17. A Requerente procedeu à desocupação do local referido no n.º 3, deixando-o totalmente livre de pessoas e bens, no final do mês do Agosto de 2020;

18.A cláusula 3.ª do contrato de arrendamento referido no n.º 3 dispõe que:

«3 - Nenhuma das partes poderá denunciar ou resolver o presente contrato durante os primeiros sete anos de vigência do mesmo, os quais são, assim, de duração efectiva.

4 - No caso da Arrendatária proceder à denúncia ou resolução do contrato nos primeiros sete anos de vigência ficará obrigado a pagar à Senhoria o valor das rendas que se venceriam até final do referido prazo».

19. De acordo com dados retirados da internet, a despesa média diária por turista aumentou de € 33,90, em 2014, para € 48,60 em 2019;

20. Em Agosto de 2019, foi anunciado num artigo publicado na internet que “o número de turistas a visitar Portugal aumentou para 12,1 milhões” e que as “receitas com o turismo totalizaram 1,78 mil milhões de euros”;

21. A cláusula 5.ª do contrato de arrendamento referido no n.º 3 dispõe que:

«1 - A Arrendatária obriga-se a pagar à Senhoria uma renda mensal, que s evence no primeiro dia útil do mês anterior a que disser respeito (...)»;

22. A requerente não remeteu qualquer comunicação ao 2.º requerido nos termos do e para os efeitos da Lei n.º 4-C/2020, de 06/04, que estabeleceu um regime excecional para as situações de mora no pagamento da renda devida nos termos de contratos de arrendamento urbano habitacional e não habitacional, atendendo à situação epidemiológica;

23. A requerente pagou as rendas referentes aos meses de Abril a Agosto de 2020, no dia 17.08.2020.

24. A requerente possui uma rede de 35 lojas.

25-A Requerente tem como actividade comercial a venda ao público de malas e artigos de viagem, sendo distribuidora exclusiva da marca SAMSONITE.

26. As vendas TaxFree a que se alude no n.º 14 representavam cerca de 40% do volume de vendas da loja referida no n.º 3 dos factos provados.

27. No período compreendido entre Março e Julho de 2020, a requerente registou perdas acentuadas superiores a 85% em comparação com o período homólogo do ano de 2019.

28. As vendas registadas pela requerente no período de Março a Julho de 2020 e reconduzíveis ao imóvel locado, atingiram o valor de 25.113,00 €”.

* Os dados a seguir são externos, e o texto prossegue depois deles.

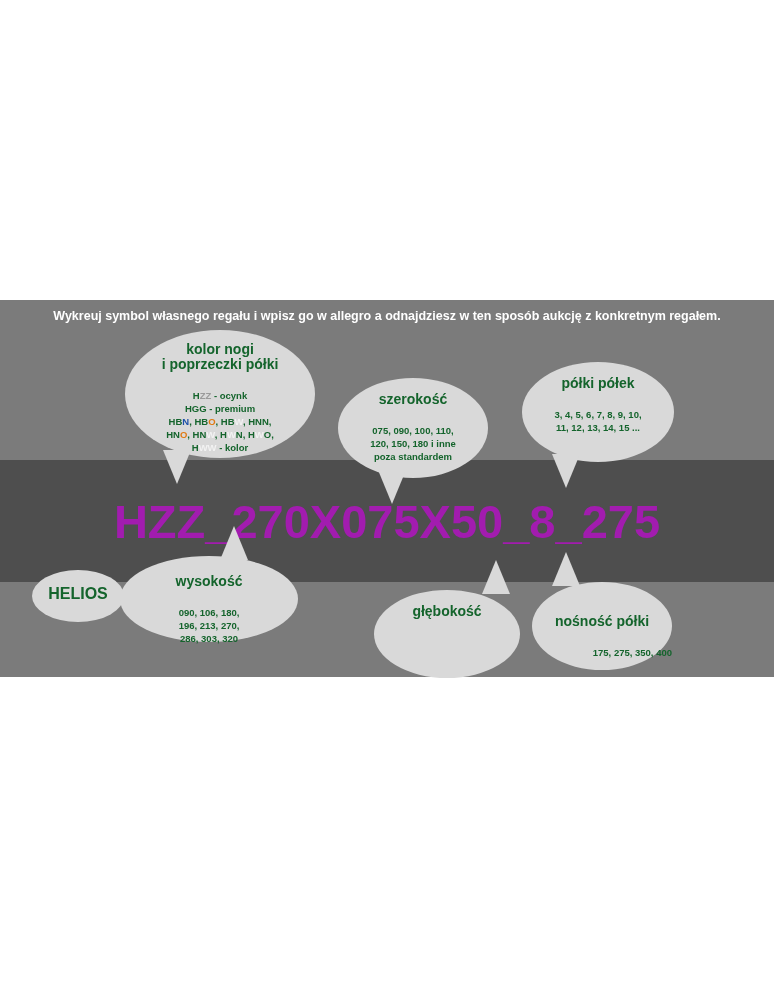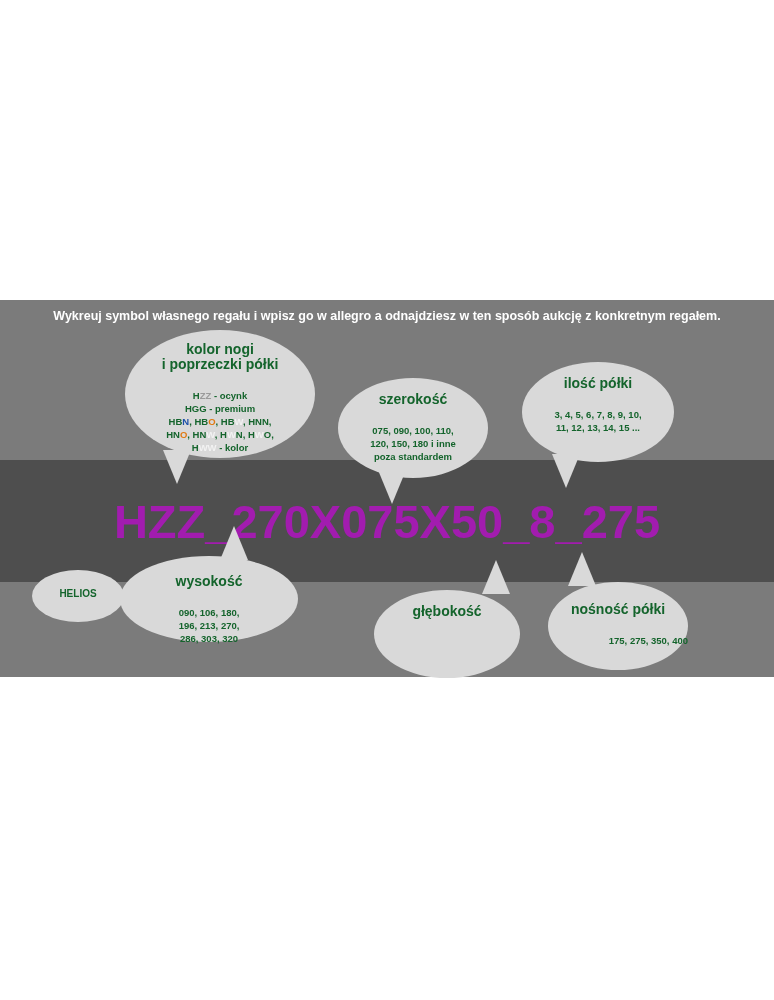--- a/index.html
+++ b/index.html
@@ -185,7 +185,7 @@
   </div>
 
   <div class="bubble" id="b-ilosc">
-    <div class="title">ilość półki</div>
+    <div class="title">półki półek</div>
     <div class="body" style="white-space: pre-line;">3, 4, 5, 6, 7, 8, 9, 10,
 11, 12, 13, 14, 15 ...</div>
     <div class="tail tail-down"></div>

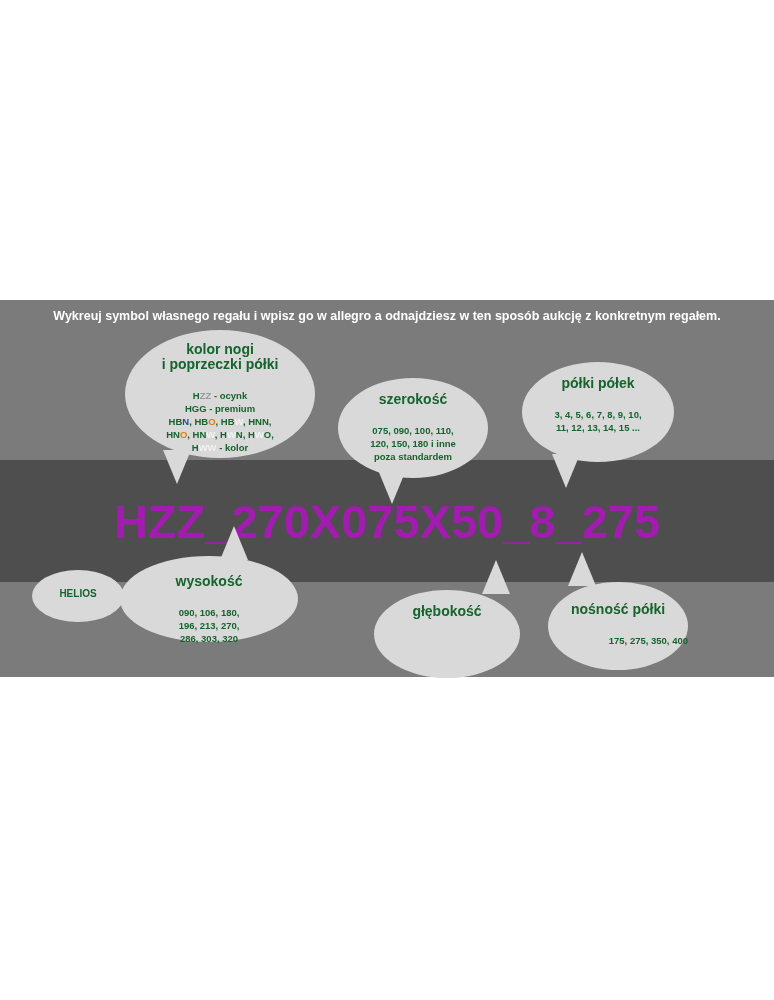--- a/index.html
+++ b/index.html
@@ -122,7 +122,7 @@
     left: 32px; top: 570px; width: 92px; height: 52px;
     padding-top: 16px;
   }
-  #b-helios .title { font-size: 10px; }
+  #b-helios .title { font-size: 16px; }
 
   #b-wys {
     left: 120px; top: 556px; width: 178px; height: 86px;

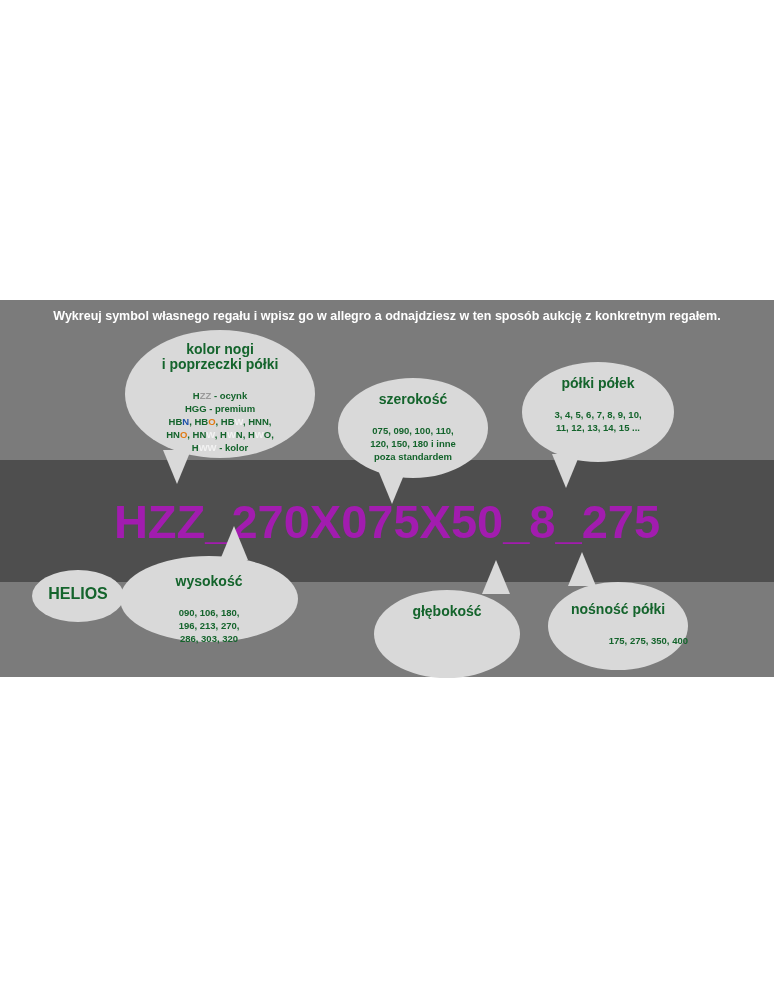--- a/index.html
+++ b/index.html
@@ -137,8 +137,8 @@
   #b-glab .tail { left: 108px; top: -30px; }
 
   #b-nosn {
-    left: 548px; top: 582px; width: 140px; height: 88px;
-    padding-top: 20px;
+    left: 532px; top: 582px; width: 140px; height: 88px;
+    padding-top: 32px;
   }
   #b-nosn .tail { left: 20px; top: -30px; }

29. O valor das vendas facturadas pela requerente, nos meses de Março a Julho, não chegam sequer para cobrir 1/5 dos custos mínimos da sua actividade”.

… …

Foi considerado “não provado” o seguinte:

b) que o 2.º requerido tenha como desígnio comercial a valorização crescente do capital e obtenção de um rendimento estável, através da constituição e gestão de uma carteira de valores predominantemente imobiliários;

… …

O objeto do recurso é delimitado pelas conclusões das Recorrentes, não podendo este Tribunal conhecer de matérias nelas não incluídas, a não ser que sejam de conhecimento oficioso, conforme prevenido nos arts. 635º n.º 4 e 639º n.º 1, ex vi, art.º 679º, todos do Código de Processo Civil.

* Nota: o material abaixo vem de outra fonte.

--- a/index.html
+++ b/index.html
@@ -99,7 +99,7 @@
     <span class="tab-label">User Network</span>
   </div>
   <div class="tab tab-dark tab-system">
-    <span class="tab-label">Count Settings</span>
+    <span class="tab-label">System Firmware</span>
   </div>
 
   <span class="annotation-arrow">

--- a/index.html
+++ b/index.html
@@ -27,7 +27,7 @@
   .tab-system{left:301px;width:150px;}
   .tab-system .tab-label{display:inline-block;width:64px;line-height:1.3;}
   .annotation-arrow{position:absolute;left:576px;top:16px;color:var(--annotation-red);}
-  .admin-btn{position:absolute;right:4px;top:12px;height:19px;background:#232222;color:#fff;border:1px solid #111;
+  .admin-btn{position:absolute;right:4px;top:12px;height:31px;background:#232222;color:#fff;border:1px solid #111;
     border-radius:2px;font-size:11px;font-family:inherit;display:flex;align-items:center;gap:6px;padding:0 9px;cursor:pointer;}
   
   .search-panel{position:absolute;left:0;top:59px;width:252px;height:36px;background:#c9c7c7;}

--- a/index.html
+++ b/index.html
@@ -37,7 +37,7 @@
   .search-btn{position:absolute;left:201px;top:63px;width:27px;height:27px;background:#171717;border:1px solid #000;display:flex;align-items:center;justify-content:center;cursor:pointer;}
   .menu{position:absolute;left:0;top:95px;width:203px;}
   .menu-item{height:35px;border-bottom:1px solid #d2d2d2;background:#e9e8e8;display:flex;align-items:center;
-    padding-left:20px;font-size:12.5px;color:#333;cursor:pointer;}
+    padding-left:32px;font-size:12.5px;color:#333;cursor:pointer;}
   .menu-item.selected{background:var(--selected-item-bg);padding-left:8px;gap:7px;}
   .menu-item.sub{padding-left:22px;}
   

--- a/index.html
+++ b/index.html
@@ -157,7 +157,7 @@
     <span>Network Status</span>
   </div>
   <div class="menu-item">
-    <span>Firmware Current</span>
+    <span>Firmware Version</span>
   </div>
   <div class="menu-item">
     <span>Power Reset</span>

O conhecimento das questões a resolver, delimitadas pelas alegações, importa em apreciar e decidir se existe contradição entre o acórdão recorrido e os dois acórdãos identificados como fundamento pela recorrente relativamente à questão de saber se para conhecer da má-fé e abuso de direito do credor, que admitem ao garante não pagar a garantia autónoma on first demand, é admissível outra prova que não a documental e relativamente à questão de decidir se é legalmente admissível a resolução extrajudicial do contrato com base na alteração anormal das circunstancias do art. 437  do CC.

Por outro lado, é prévio ao conhecimento destas questões de decidir se o recurso é admissível e, na afirmativa, se existe a contradição sinalizada pela recorrente entre o acórdão recorrido e os que apresenta como fundamento.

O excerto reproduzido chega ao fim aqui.